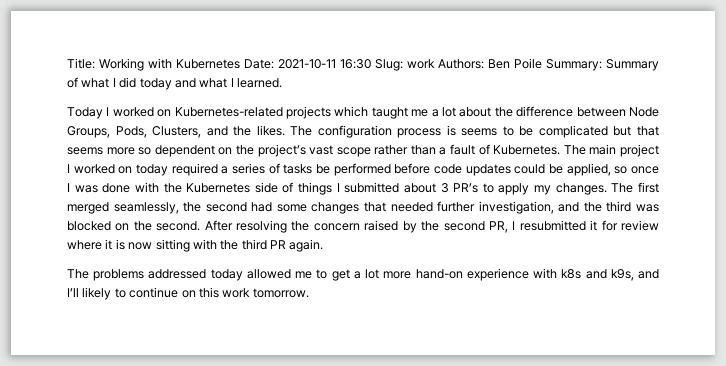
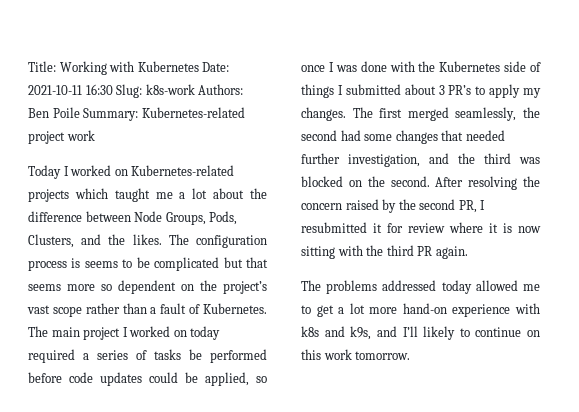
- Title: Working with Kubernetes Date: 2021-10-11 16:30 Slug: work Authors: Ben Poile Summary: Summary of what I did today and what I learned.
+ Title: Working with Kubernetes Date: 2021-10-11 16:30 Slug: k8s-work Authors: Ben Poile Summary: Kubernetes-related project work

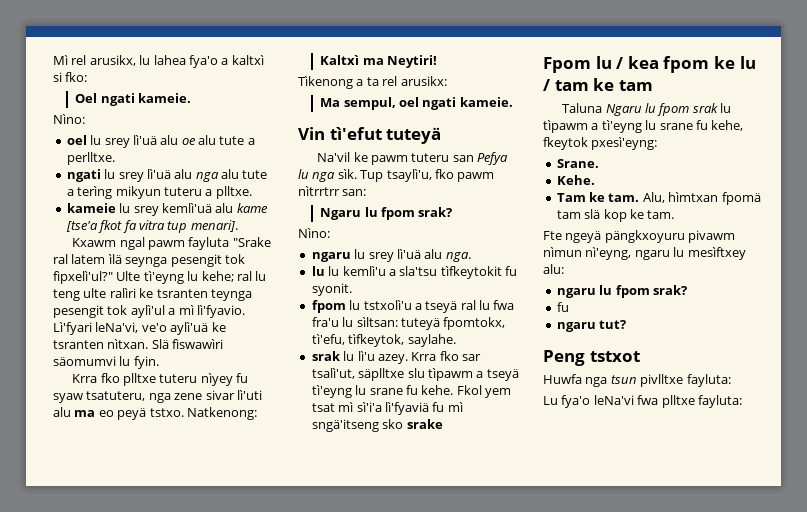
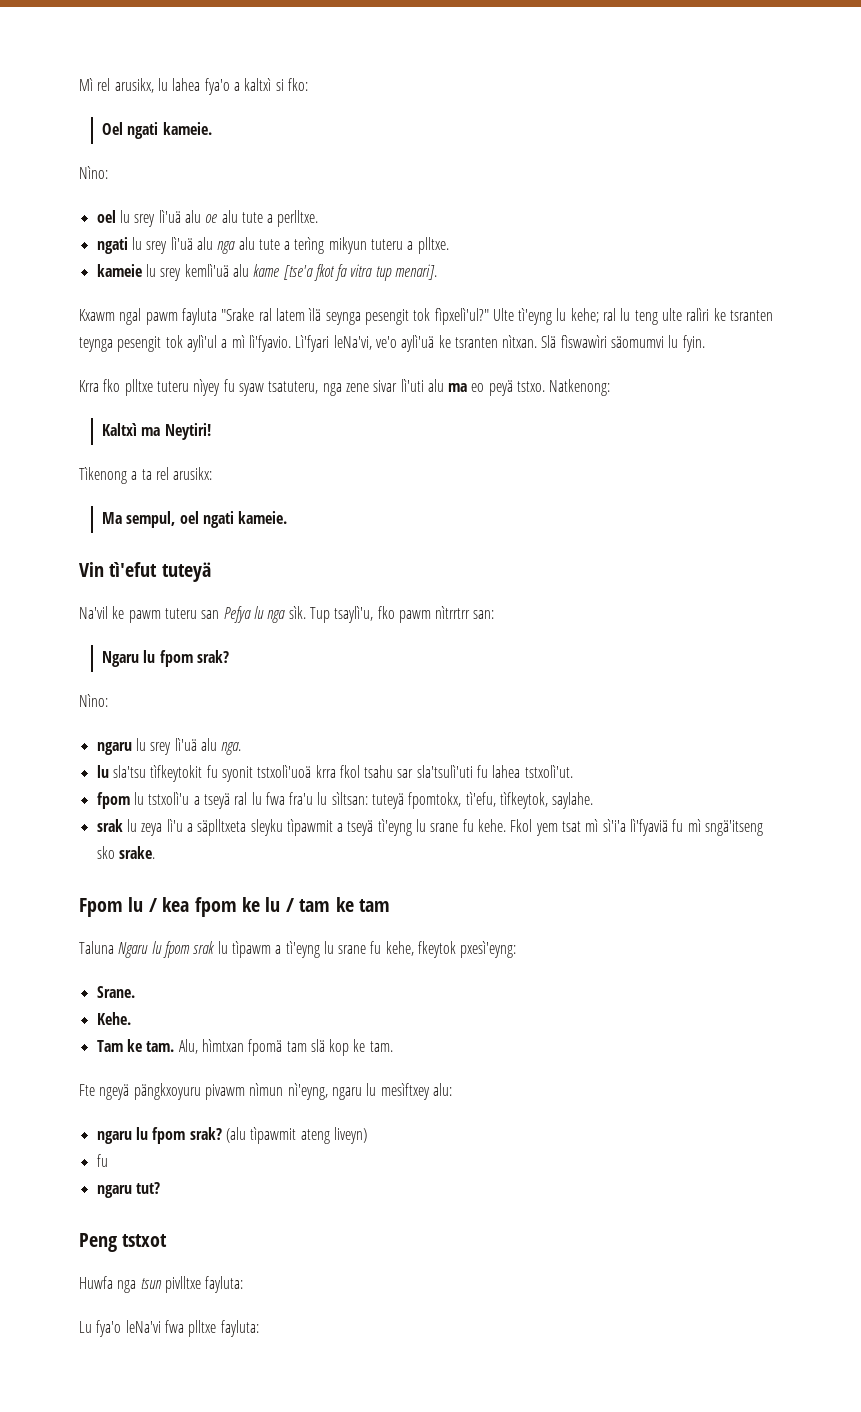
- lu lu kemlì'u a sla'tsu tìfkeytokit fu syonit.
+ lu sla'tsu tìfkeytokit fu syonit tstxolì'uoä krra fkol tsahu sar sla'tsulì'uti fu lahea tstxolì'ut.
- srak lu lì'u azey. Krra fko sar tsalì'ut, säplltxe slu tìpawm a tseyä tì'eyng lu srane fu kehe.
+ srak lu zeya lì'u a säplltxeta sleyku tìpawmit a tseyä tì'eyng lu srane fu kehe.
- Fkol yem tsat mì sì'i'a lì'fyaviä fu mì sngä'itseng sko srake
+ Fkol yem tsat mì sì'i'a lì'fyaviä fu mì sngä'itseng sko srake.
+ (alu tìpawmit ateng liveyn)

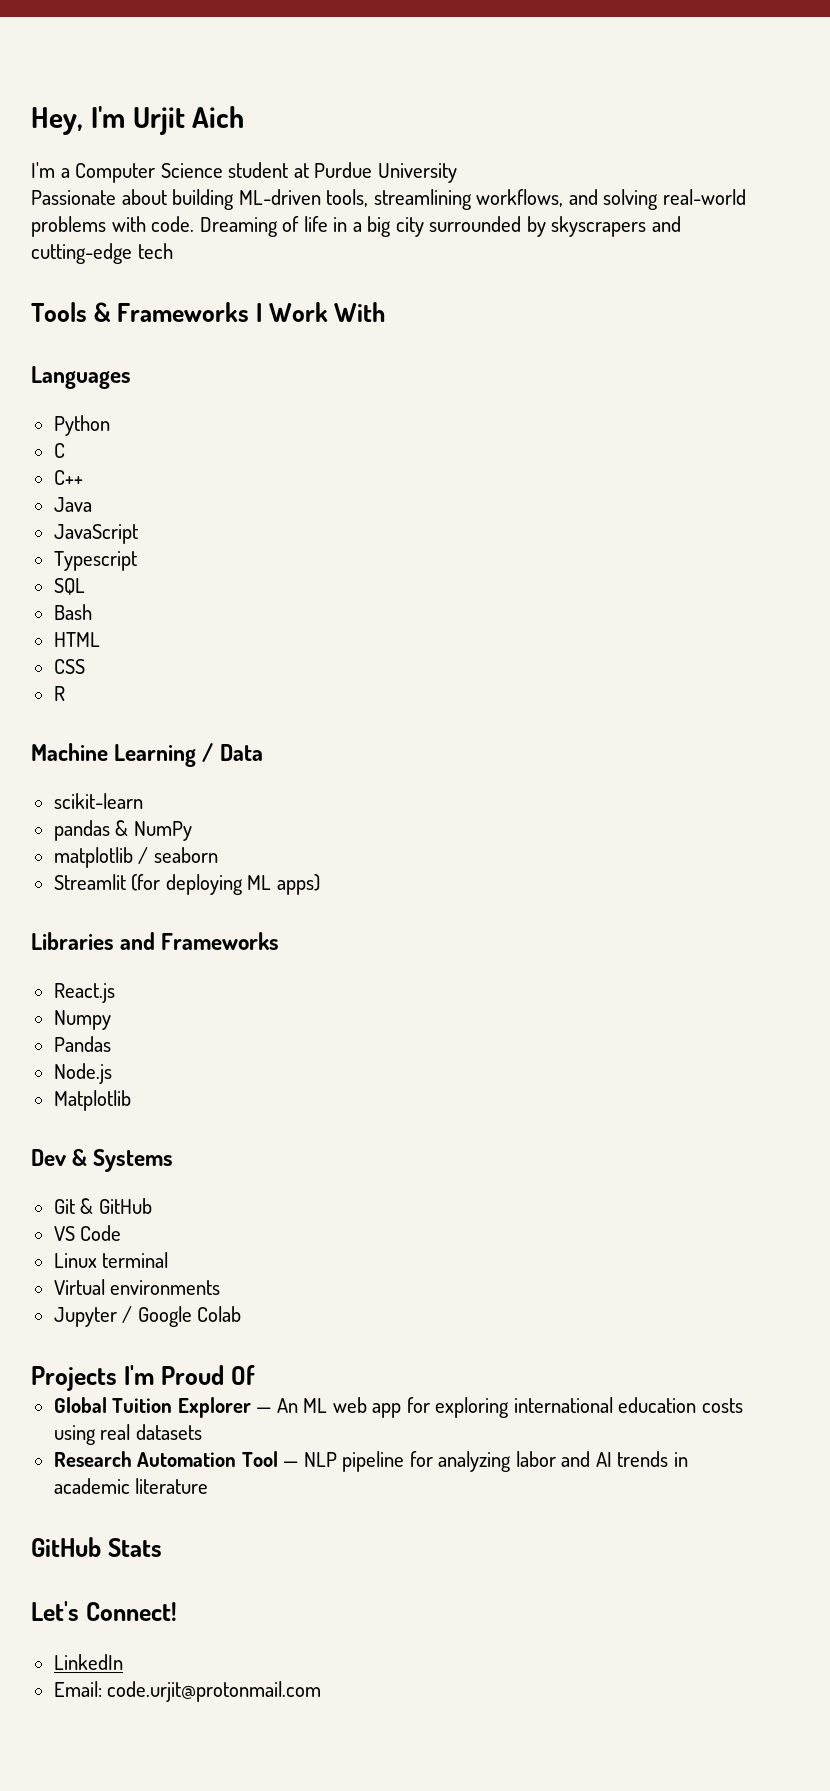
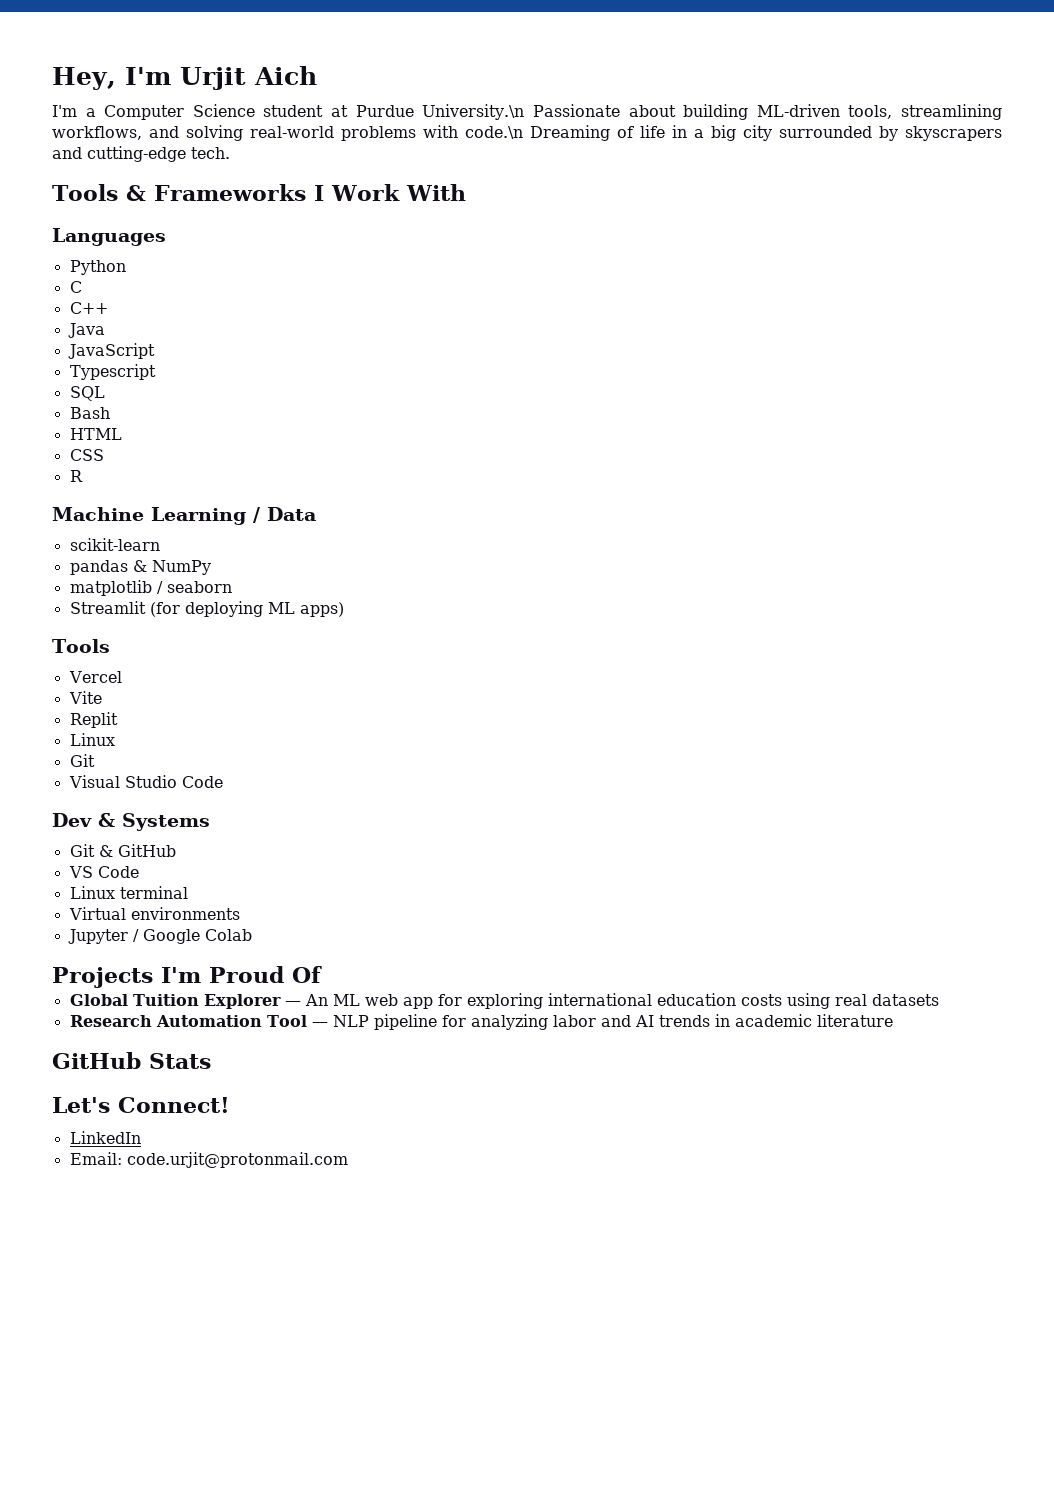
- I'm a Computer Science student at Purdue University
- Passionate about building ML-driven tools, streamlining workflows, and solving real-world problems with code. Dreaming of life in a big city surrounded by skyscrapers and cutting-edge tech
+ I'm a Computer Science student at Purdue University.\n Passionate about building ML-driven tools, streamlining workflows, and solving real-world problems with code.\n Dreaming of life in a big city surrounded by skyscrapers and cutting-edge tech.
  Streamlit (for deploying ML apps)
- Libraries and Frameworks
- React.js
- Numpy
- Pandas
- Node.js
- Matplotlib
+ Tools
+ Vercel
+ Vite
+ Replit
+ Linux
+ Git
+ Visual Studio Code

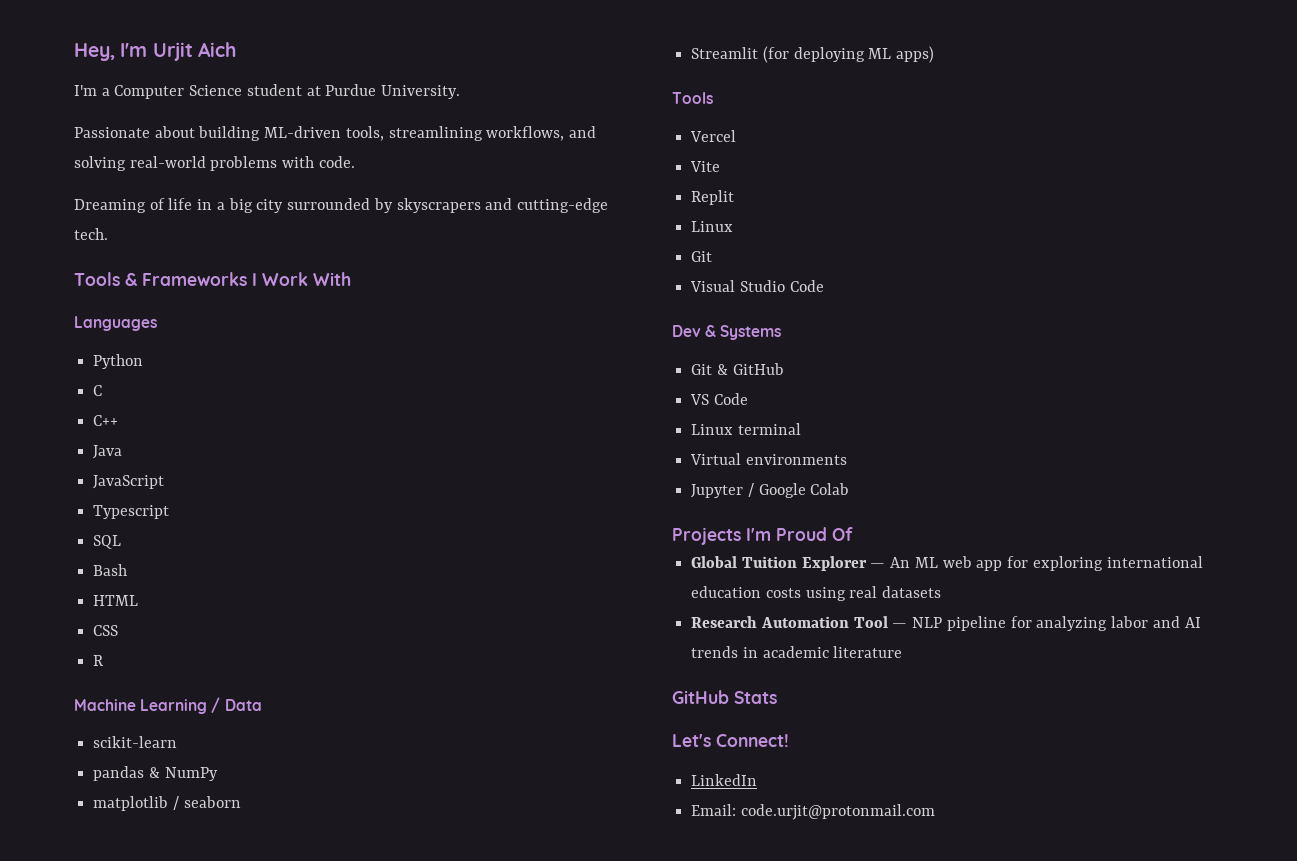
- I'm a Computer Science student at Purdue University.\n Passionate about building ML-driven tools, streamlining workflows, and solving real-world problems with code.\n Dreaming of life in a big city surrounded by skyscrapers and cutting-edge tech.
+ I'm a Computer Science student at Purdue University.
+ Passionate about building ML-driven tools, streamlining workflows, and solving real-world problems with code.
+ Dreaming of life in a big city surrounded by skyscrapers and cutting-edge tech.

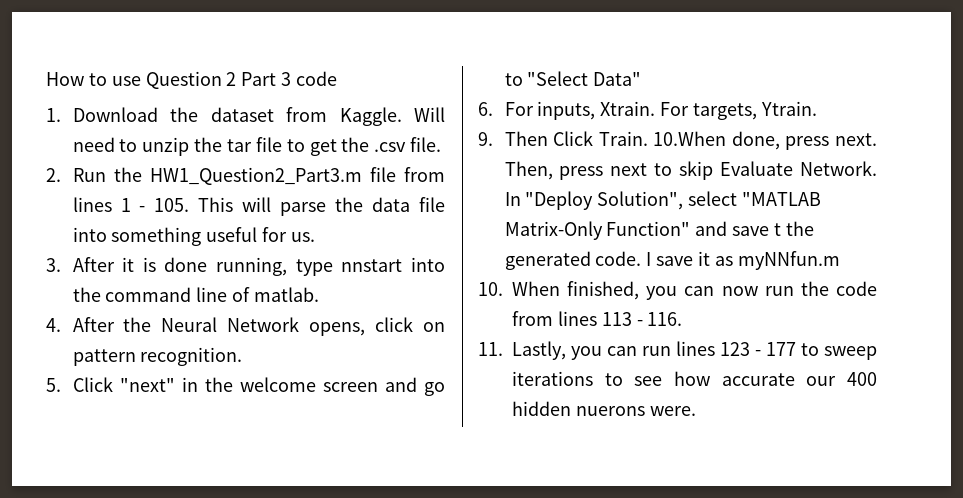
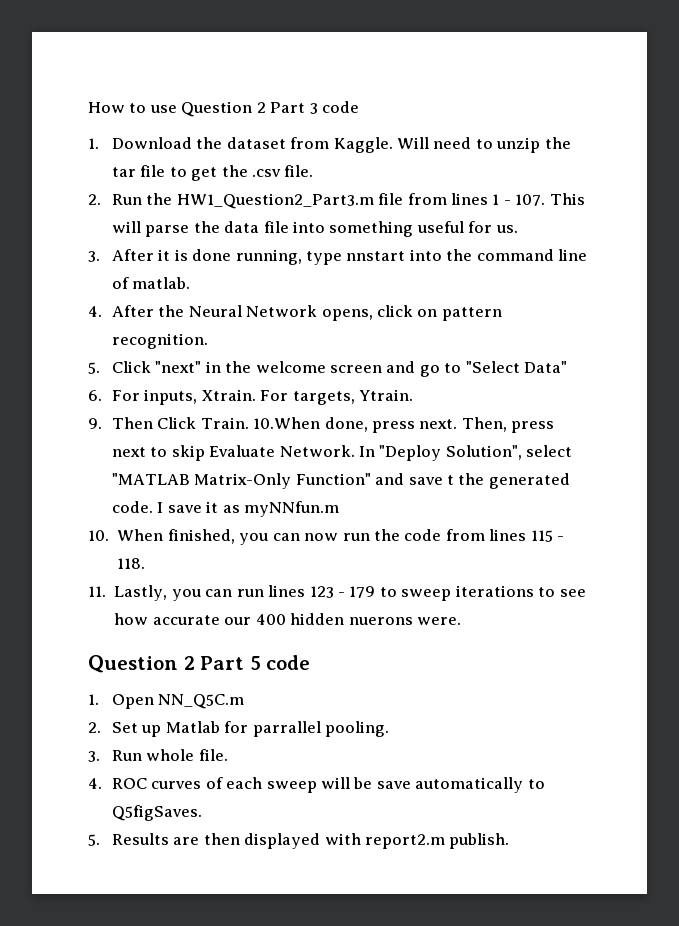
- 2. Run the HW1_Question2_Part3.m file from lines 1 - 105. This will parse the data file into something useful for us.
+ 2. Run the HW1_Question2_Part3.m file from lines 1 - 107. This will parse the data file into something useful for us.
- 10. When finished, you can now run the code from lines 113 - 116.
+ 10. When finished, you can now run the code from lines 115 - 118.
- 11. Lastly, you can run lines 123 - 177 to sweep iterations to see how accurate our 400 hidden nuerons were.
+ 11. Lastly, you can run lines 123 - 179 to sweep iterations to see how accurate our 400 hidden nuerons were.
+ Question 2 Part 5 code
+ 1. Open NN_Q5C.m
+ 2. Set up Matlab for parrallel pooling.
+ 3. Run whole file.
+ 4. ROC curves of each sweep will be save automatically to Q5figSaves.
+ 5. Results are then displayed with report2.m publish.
....
* [THE PROBLEM]: Wherever the string "Kubernetes" occurs in the data, copy the line that holds it.

* [SOLUTION]:
- Title: Working with Kubernetes Date: 2021-10-11 16:30 Slug: work Authors: Ben Poile Summary: Summary of what I did today and what I learned.
+ Title: Working with Kubernetes Date: 2021-10-11 16:30 Slug: k8s-work Authors: Ben Poile Summary: Kubernetes-related project work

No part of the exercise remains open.